----- Data records

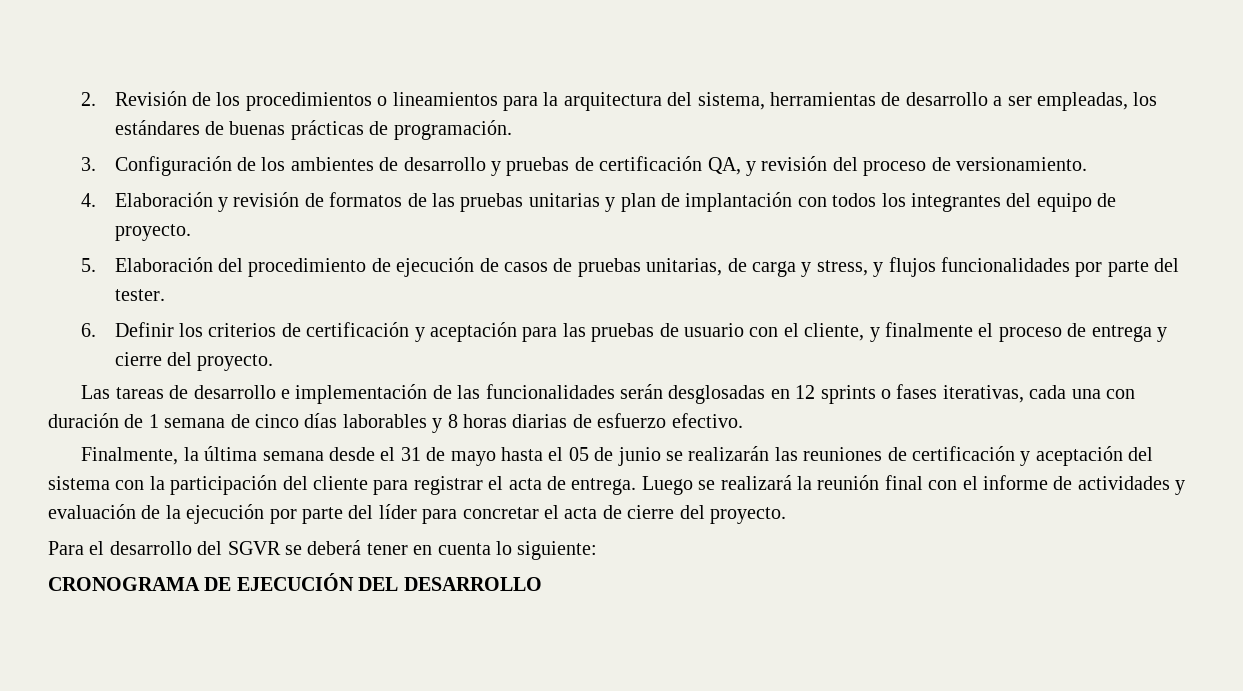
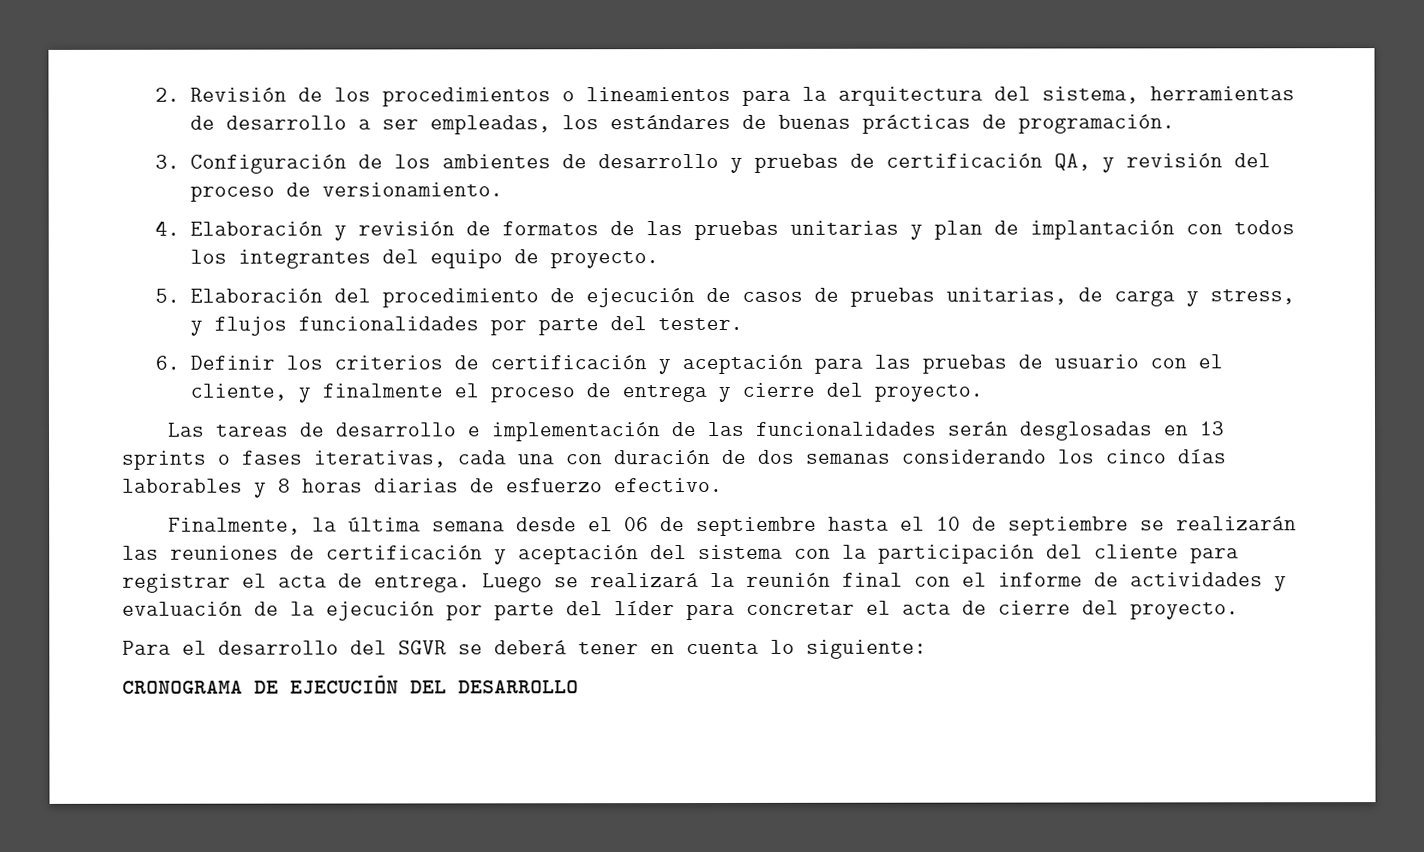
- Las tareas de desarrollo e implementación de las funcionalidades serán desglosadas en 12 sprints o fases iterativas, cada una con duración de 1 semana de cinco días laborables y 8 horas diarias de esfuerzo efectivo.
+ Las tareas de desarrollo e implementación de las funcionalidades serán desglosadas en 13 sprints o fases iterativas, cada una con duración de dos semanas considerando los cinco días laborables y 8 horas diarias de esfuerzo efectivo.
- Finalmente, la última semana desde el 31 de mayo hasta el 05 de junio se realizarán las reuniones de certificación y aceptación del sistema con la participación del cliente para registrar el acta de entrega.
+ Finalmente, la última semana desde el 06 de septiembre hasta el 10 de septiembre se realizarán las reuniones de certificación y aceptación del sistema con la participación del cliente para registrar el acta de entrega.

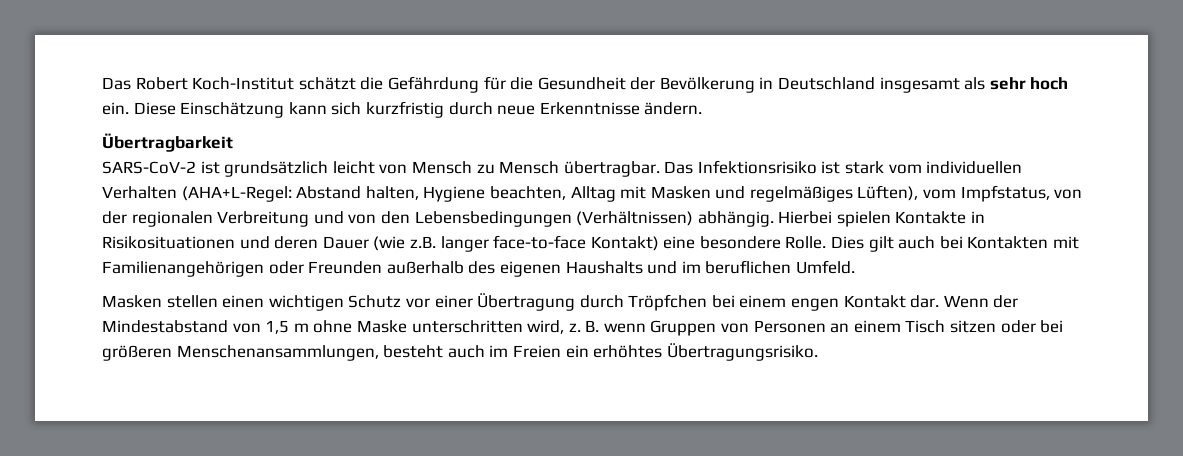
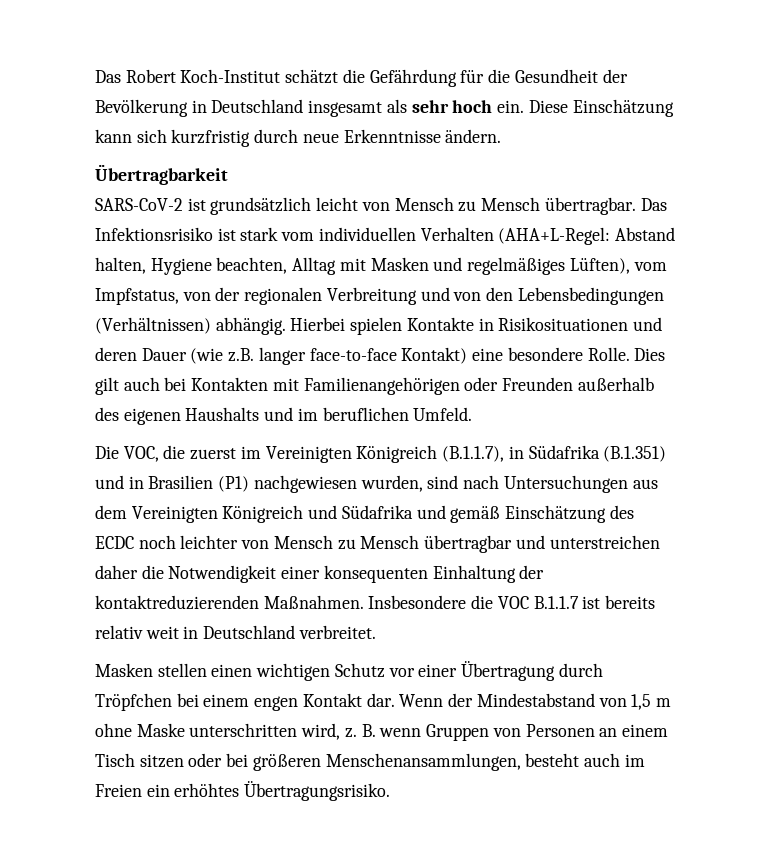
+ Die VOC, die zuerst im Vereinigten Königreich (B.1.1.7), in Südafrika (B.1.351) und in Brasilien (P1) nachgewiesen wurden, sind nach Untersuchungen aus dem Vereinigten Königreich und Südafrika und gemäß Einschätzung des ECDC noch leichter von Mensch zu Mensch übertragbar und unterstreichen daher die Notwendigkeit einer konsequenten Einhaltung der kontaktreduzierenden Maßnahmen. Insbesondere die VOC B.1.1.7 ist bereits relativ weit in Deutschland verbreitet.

----------

## Work order
The line that contains "- Finalmente, la" begins the part to retype, and the last line of the records above ends it. Retype both and everything between, exactly, without the pictures.

## Result of this exercise
- Finalmente, la última semana desde el 31 de mayo hasta el 05 de junio se realizarán las reuniones de certificación y aceptación del sistema con la participación del cliente para registrar el acta de entrega.
+ Finalmente, la última semana desde el 06 de septiembre hasta el 10 de septiembre se realizarán las reuniones de certificación y aceptación del sistema con la participación del cliente para registrar el acta de entrega.

+ Die VOC, die zuerst im Vereinigten Königreich (B.1.1.7), in Südafrika (B.1.351) und in Brasilien (P1) nachgewiesen wurden, sind nach Untersuchungen aus dem Vereinigten Königreich und Südafrika und gemäß Einschätzung des ECDC noch leichter von Mensch zu Mensch übertragbar und unterstreichen daher die Notwendigkeit einer konsequenten Einhaltung der kontaktreduzierenden Maßnahmen. Insbesondere die VOC B.1.1.7 ist bereits relativ weit in Deutschland verbreitet.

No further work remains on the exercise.